* **WHAT THE TASK REQUIRES**
Return the lines of the data below starting at the one holding "GRIFOLS SA |" and ending at the one holding "RELX PLC Sponsored", word for word, leaving every picture out.

* **DATA**
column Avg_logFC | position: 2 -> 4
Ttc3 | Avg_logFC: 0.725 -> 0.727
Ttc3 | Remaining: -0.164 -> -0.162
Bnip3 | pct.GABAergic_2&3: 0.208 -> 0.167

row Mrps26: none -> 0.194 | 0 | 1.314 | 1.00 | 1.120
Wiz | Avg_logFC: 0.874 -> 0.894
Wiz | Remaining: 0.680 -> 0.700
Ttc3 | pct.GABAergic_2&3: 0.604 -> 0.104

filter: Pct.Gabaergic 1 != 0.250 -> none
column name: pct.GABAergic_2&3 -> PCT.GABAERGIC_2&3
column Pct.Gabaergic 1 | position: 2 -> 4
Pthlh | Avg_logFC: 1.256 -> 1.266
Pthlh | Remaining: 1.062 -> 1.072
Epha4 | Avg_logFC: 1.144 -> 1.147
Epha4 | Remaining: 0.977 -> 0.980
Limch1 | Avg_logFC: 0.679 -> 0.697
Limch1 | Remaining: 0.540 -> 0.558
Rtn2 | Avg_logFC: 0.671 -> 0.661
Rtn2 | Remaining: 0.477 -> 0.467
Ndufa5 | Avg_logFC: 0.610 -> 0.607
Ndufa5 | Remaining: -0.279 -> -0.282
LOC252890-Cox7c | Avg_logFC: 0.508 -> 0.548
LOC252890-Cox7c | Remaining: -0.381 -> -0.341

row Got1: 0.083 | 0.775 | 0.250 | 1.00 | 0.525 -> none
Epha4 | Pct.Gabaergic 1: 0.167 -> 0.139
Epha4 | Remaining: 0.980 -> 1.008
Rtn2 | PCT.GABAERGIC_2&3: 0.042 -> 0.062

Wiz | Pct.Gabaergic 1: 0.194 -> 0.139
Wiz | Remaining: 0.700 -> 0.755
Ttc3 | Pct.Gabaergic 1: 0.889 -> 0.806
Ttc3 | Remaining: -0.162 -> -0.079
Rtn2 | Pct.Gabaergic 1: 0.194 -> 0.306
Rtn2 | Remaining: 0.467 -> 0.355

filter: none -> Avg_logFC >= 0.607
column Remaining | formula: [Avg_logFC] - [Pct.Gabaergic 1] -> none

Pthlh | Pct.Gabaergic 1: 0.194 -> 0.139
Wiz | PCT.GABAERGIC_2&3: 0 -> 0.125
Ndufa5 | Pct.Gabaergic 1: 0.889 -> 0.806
* * *
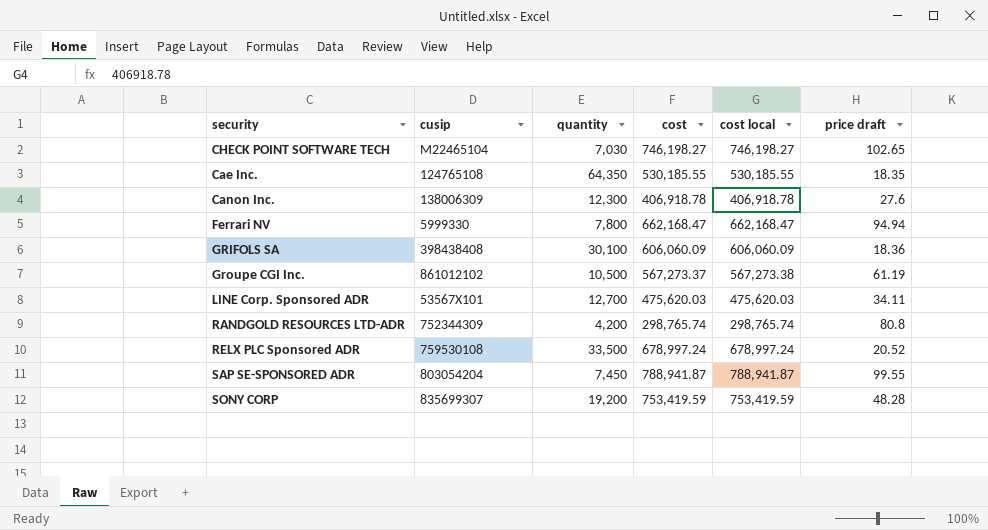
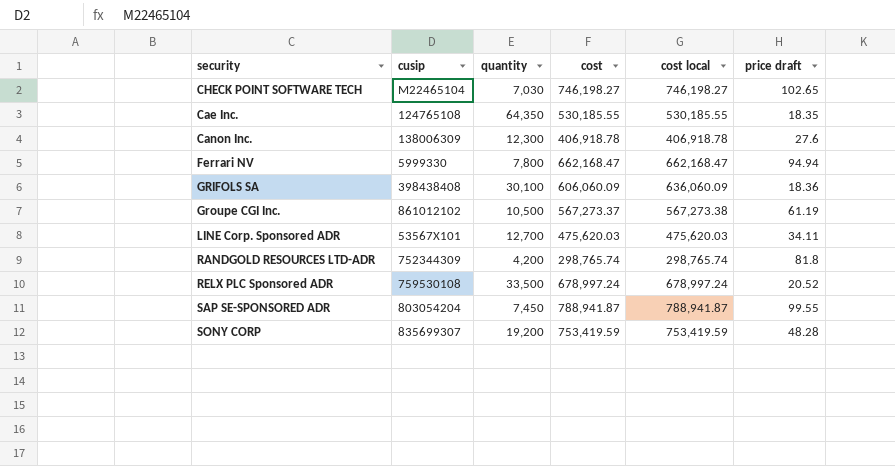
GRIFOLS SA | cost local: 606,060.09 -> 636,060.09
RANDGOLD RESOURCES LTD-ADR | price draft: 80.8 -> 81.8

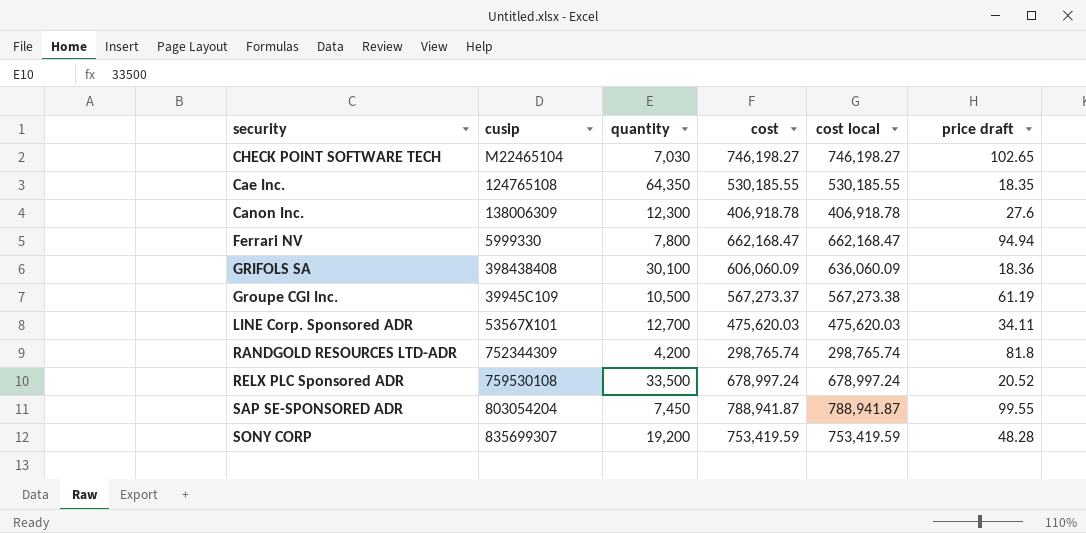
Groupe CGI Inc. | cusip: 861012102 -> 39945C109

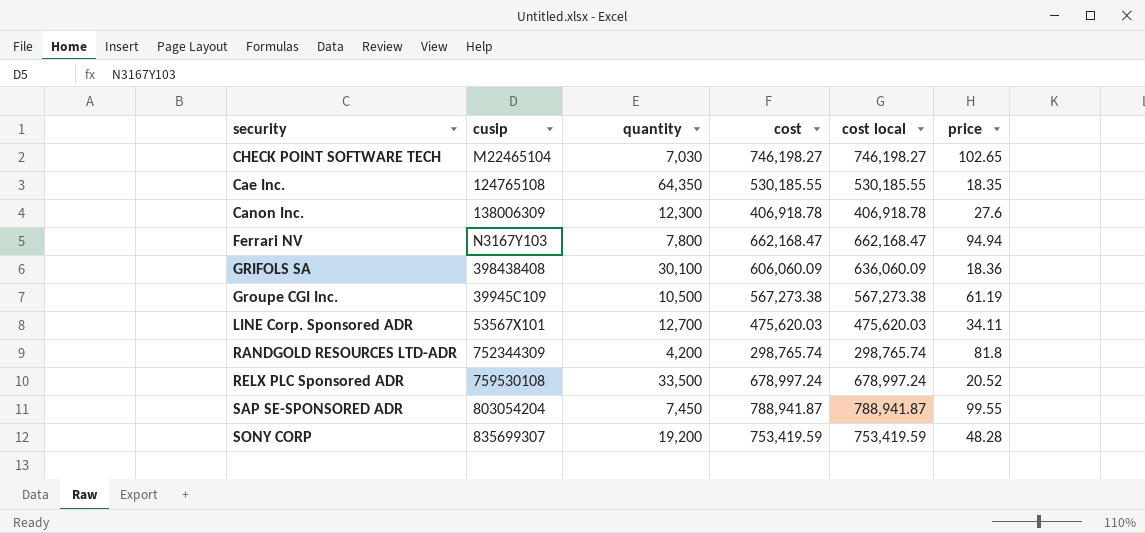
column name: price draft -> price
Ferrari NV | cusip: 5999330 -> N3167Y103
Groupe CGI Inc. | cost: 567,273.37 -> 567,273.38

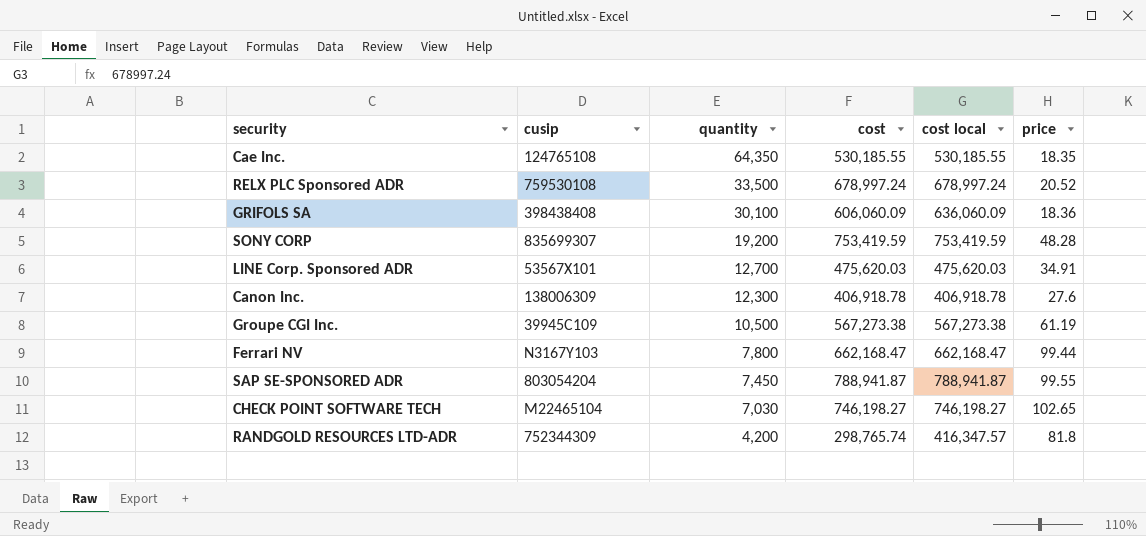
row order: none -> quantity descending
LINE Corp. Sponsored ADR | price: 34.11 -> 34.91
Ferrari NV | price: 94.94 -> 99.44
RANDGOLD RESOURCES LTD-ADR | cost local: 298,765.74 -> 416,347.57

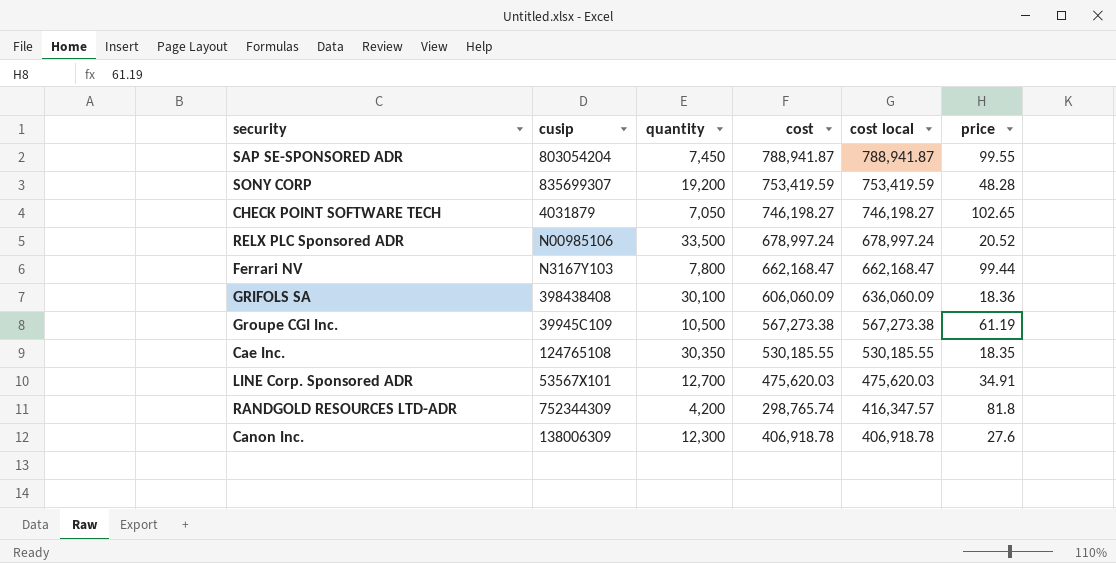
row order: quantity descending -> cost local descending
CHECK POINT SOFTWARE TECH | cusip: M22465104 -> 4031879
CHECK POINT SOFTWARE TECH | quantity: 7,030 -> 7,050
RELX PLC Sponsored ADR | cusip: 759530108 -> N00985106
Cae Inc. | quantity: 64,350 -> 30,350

* **ANSWER TO THE PROBLEM**
GRIFOLS SA | cost local: 606,060.09 -> 636,060.09
RANDGOLD RESOURCES LTD-ADR | price draft: 80.8 -> 81.8

Groupe CGI Inc. | cusip: 861012102 -> 39945C109

column name: price draft -> price
Ferrari NV | cusip: 5999330 -> N3167Y103
Groupe CGI Inc. | cost: 567,273.37 -> 567,273.38

row order: none -> quantity descending
LINE Corp. Sponsored ADR | price: 34.11 -> 34.91
Ferrari NV | price: 94.94 -> 99.44
RANDGOLD RESOURCES LTD-ADR | cost local: 298,765.74 -> 416,347.57

row order: quantity descending -> cost local descending
CHECK POINT SOFTWARE TECH | cusip: M22465104 -> 4031879
CHECK POINT SOFTWARE TECH | quantity: 7,030 -> 7,050
RELX PLC Sponsored ADR | cusip: 759530108 -> N00985106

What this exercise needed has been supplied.